Entries follow. Return each line that contains the word "linecap".

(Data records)
::::::::

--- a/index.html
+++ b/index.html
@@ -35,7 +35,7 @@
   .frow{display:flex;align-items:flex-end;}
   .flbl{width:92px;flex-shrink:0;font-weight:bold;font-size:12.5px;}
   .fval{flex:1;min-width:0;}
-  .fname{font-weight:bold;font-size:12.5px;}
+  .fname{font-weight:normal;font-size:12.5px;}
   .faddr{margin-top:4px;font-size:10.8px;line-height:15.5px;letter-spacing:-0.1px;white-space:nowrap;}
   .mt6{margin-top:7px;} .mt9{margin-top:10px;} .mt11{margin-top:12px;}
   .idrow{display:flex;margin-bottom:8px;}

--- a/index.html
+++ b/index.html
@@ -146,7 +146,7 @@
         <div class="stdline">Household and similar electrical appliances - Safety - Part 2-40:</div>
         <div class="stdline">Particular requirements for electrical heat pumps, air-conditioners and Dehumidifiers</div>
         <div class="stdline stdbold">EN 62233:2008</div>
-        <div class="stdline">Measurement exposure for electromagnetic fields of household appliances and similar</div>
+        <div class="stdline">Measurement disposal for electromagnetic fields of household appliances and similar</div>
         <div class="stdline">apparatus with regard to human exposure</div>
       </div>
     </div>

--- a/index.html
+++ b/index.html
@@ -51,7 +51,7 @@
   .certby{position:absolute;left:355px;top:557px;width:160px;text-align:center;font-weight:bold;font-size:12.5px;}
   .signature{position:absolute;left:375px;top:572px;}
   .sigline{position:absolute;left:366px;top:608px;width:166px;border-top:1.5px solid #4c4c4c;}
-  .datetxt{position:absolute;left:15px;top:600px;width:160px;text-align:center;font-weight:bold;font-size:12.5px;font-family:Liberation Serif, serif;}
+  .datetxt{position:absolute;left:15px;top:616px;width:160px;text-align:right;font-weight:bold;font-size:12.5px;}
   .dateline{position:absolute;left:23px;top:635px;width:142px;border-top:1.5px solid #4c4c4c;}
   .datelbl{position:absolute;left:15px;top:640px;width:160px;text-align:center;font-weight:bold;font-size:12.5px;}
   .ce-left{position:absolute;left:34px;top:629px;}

::::::::

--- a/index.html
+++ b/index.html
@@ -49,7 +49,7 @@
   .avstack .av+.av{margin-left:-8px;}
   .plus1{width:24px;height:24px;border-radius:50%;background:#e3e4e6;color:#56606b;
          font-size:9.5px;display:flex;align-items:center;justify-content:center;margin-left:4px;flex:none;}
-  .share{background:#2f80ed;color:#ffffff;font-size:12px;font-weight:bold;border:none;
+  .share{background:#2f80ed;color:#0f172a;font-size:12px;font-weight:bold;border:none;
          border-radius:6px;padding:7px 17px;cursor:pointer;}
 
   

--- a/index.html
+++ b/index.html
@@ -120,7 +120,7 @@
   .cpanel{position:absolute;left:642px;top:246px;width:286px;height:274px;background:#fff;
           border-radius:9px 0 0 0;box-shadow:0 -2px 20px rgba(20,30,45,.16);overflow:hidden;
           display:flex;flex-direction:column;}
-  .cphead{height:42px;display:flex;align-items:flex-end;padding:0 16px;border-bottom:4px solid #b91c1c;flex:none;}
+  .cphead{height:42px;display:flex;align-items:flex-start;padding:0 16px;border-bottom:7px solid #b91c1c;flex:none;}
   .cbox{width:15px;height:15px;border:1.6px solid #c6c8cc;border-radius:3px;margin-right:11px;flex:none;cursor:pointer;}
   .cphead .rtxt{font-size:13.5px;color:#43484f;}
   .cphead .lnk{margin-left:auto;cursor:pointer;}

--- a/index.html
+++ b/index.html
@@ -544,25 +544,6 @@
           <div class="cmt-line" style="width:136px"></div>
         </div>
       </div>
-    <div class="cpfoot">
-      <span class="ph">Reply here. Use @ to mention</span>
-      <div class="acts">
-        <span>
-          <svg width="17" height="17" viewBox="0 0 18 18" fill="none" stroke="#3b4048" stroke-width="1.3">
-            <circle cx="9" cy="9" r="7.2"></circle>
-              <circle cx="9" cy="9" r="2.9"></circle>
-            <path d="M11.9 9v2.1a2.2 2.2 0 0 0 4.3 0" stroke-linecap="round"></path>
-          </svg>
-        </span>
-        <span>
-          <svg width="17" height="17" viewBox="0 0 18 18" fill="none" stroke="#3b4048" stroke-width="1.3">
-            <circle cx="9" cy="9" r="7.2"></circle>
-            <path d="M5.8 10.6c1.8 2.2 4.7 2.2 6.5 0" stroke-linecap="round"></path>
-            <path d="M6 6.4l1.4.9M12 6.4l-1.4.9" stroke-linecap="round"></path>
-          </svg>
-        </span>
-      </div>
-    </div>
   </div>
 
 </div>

::::::::

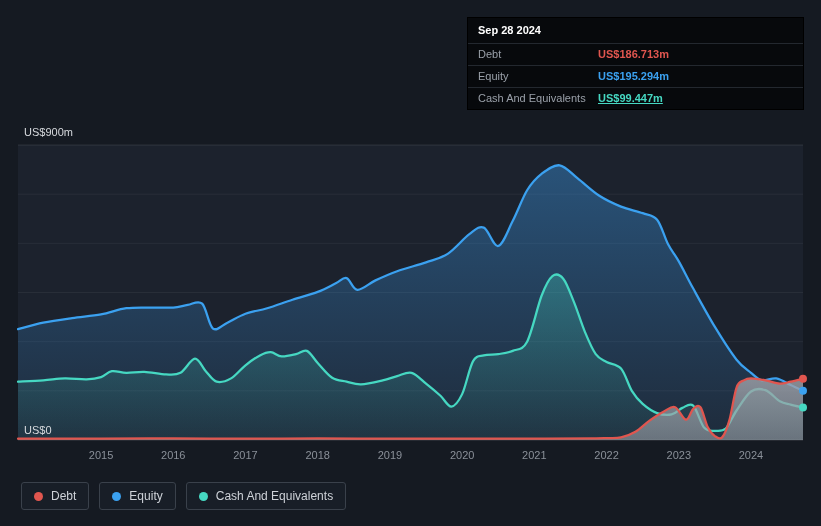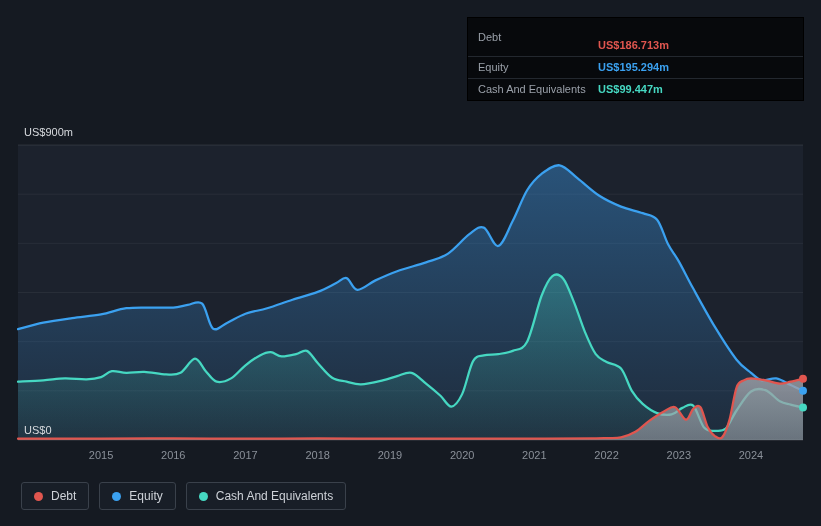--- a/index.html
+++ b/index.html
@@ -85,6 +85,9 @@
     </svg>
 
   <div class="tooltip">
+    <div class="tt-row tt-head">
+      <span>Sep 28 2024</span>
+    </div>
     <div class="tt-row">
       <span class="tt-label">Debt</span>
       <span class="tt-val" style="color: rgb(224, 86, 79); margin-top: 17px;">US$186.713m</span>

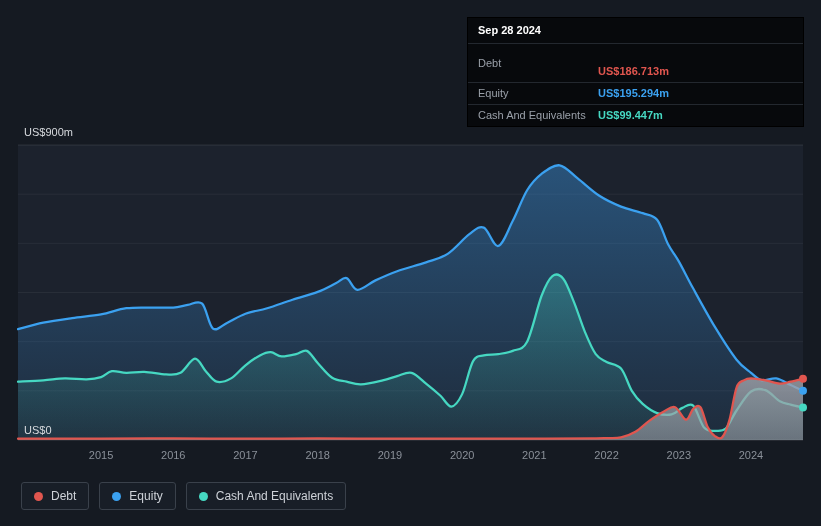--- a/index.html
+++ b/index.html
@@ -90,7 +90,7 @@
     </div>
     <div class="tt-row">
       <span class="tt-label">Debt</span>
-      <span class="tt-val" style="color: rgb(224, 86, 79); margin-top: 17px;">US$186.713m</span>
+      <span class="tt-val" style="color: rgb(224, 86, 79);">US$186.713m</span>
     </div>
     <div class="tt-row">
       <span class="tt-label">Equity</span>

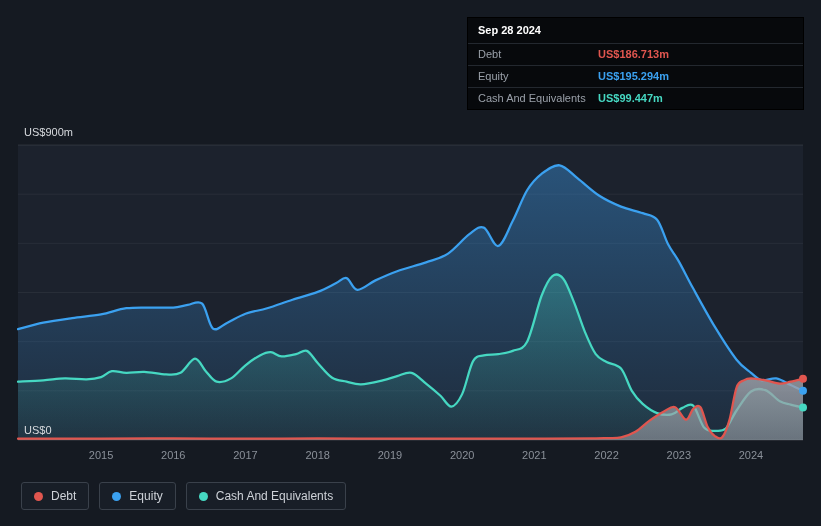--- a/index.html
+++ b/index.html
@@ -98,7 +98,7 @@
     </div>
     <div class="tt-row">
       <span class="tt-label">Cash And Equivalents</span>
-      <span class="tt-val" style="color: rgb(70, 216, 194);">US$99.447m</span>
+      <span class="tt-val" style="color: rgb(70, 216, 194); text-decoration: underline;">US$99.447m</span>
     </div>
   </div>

::::::::

EXPECTED ANSWER:
-            <path d="M11.9 9v2.1a2.2 2.2 0 0 0 4.3 0" stroke-linecap="round"></path>
-            <path d="M5.8 10.6c1.8 2.2 4.7 2.2 6.5 0" stroke-linecap="round"></path>
-            <path d="M6 6.4l1.4.9M12 6.4l-1.4.9" stroke-linecap="round"></path>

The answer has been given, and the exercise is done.